The following post is from Amy Edelstein, a former editor for EnlightenNext magazine, who spent the past week in Melbourne, Australia at the Parliament of the World’s Religions with Andrew Cohen and the rest of the EnlightenNext team:
From UN Millennium Development Goals to an exploration of Sri Aurobindo’s philosophy and a call for integral education to start informing our higher education systems to new visions for women of faith, the Parliament themes bombard participants at all kinds of different levels and dimensions of the mind, psyche, and self.

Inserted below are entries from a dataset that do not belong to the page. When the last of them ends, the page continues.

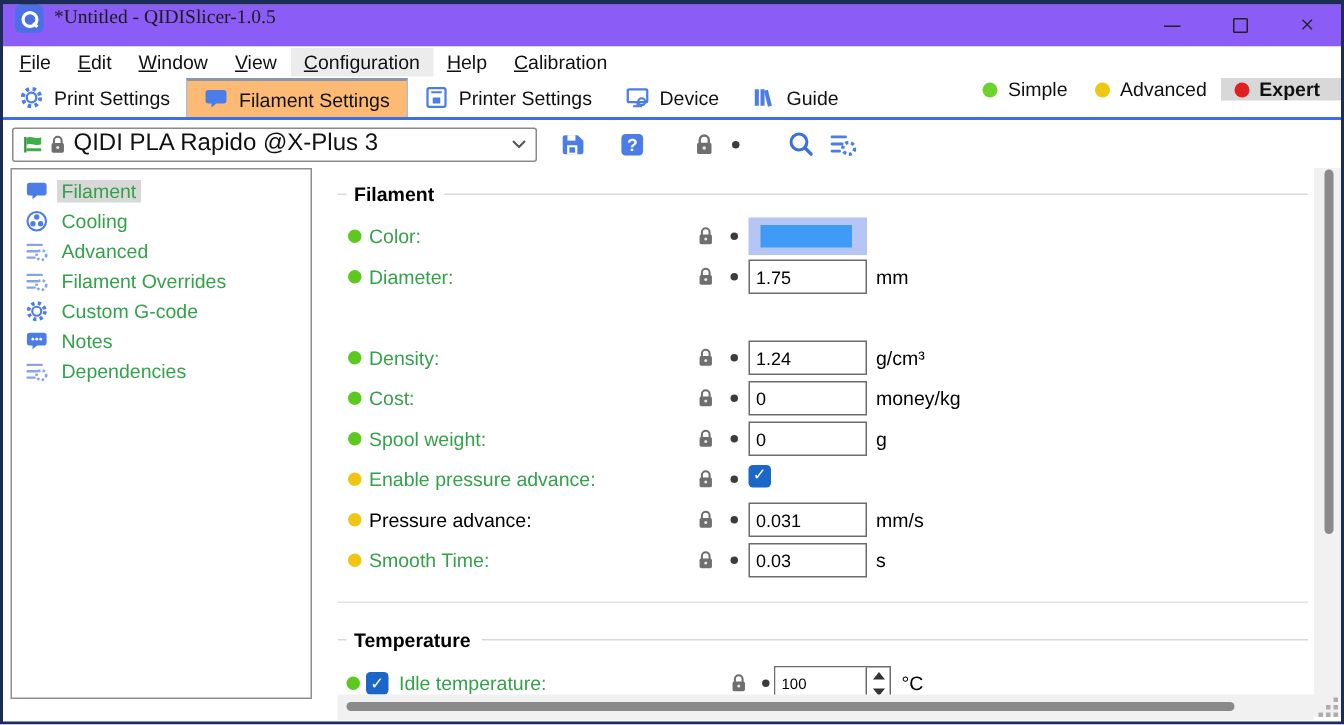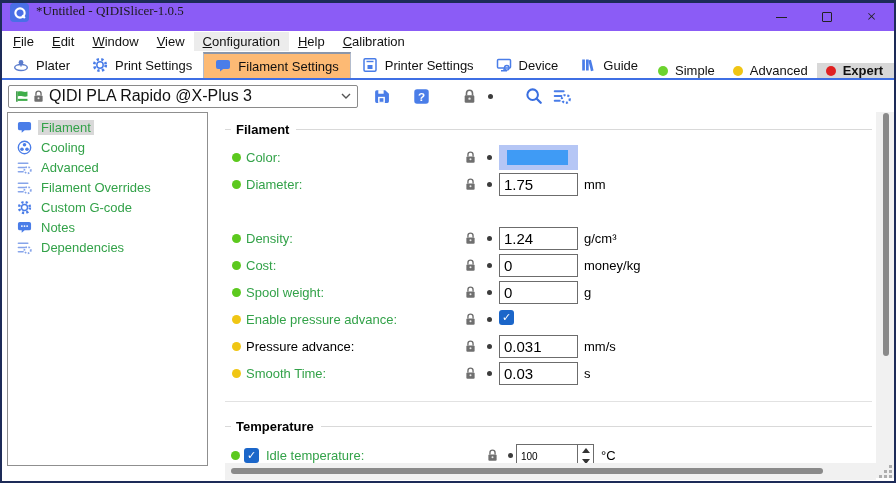"Plater" div.tab { html: <div> <span> <svg> <use></use> </svg> </span> <span>Plater</span> </div> -> none }
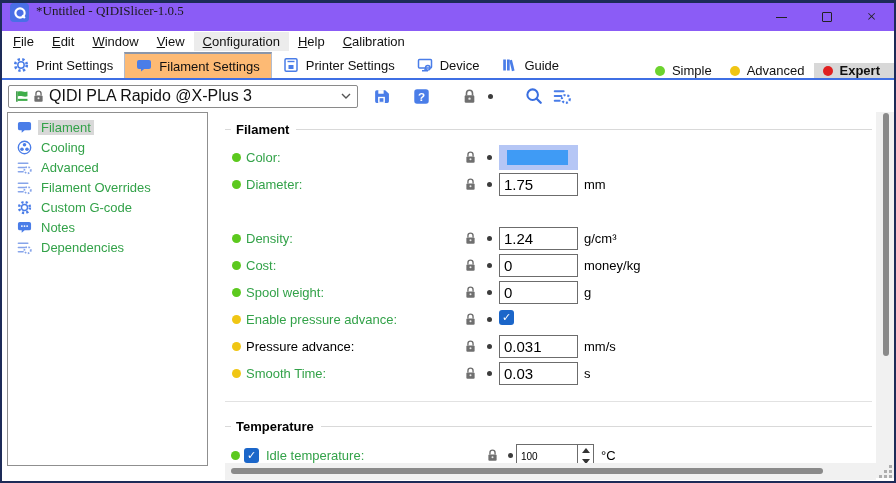"Simple" #modes { align-items: flex-end -> flex-start }
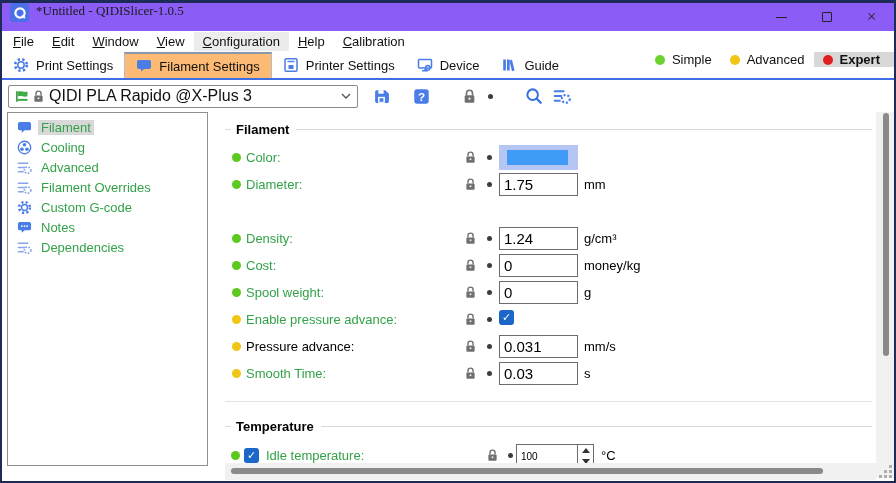"1.75" .finput { font-size: 15px -> 12px }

The session on the Divine Feminine was one that perhaps the most disturbing and confusing of all the sessions I attended or heard of. Presenting were superstar in interfaith women’s circles Sister Joan Chittister OSB, Karma Lekshe Tsomo, president of Sakyadhita, the international association for women in developing countries, Mother Maya, spiritual head of the Ayurveda Wise Earth School, and Phyllis Curott, Wiccan priestess and Trustee of the Council for the Parliament.
The room was overflowing, an audience of primarily middle-aged, middle-class, white, Christian women. Mixing levels of cultural development, life experience, and opportunities, at times Chittister called the audience to feel the pain of the oppressed women of the developing world in one’s own life. Not to empathize, but to equate. The prevailing culture has been, she passionately preached, to “enthrone male power over female passion.” And it’s time to reverse the trend. Women clapped. Most men clapped. Nervously. I wondered where we would all be heading if this were the tone and the prevailing tide of the future.
Mother Maya called us to reclaim the maternal in our lives. Curott asked us to reclaim the feminine, the energy of ascendence and rebirth we’ve lost. Only Tsomo spoke of a universal human suffering, and universal need to alleviate suffering. Tsomo works to guarantee Buddhist women from the developing world basic rights of ordination, study, and practice. She was the single panelist to clearly distinguish between the freedom of the privileged and the ways that freedom can be harnessed to help liberate the less privileged. She alone emphasized that what we all need to do is cultivate our own spiritual core, and support women in less advantaged situations to do spiritual practice and pursue their own spiritual depth.
While bold revolutionary voices like Sister Chittister’s may well be needed to update and even overthrow restrictive vestiges of patriarchy in the structure of the Catholic Church, indiscriminately applying the same revolutionary zeal across all levels and lines of cultural development will hardly bring us into a genuinely new age. For a true divine feminine principle to emerge through women, we do urgently need women’s leadership. We need a leadership that is not merely a reaction to outdated structures in our cultures, but is rather a spiritual leadership. An embodied expression of a deeper care and responsibility being shouldered for where we’re all going. A new divine feminine, I would think, would bring this message. A message that challenges and uplifts, that empowers not embitters, that embraces complexity rather than flattening significant difference, that unearths superficiality, reactionism, and sexism by going deeper than gender differences and, by doing so, exposes reactionary and limiting cultural constructs–male and female, gender and institutional–along the way. I look forward to that being the message, starting now, and moving towards our next Parliament in 2014.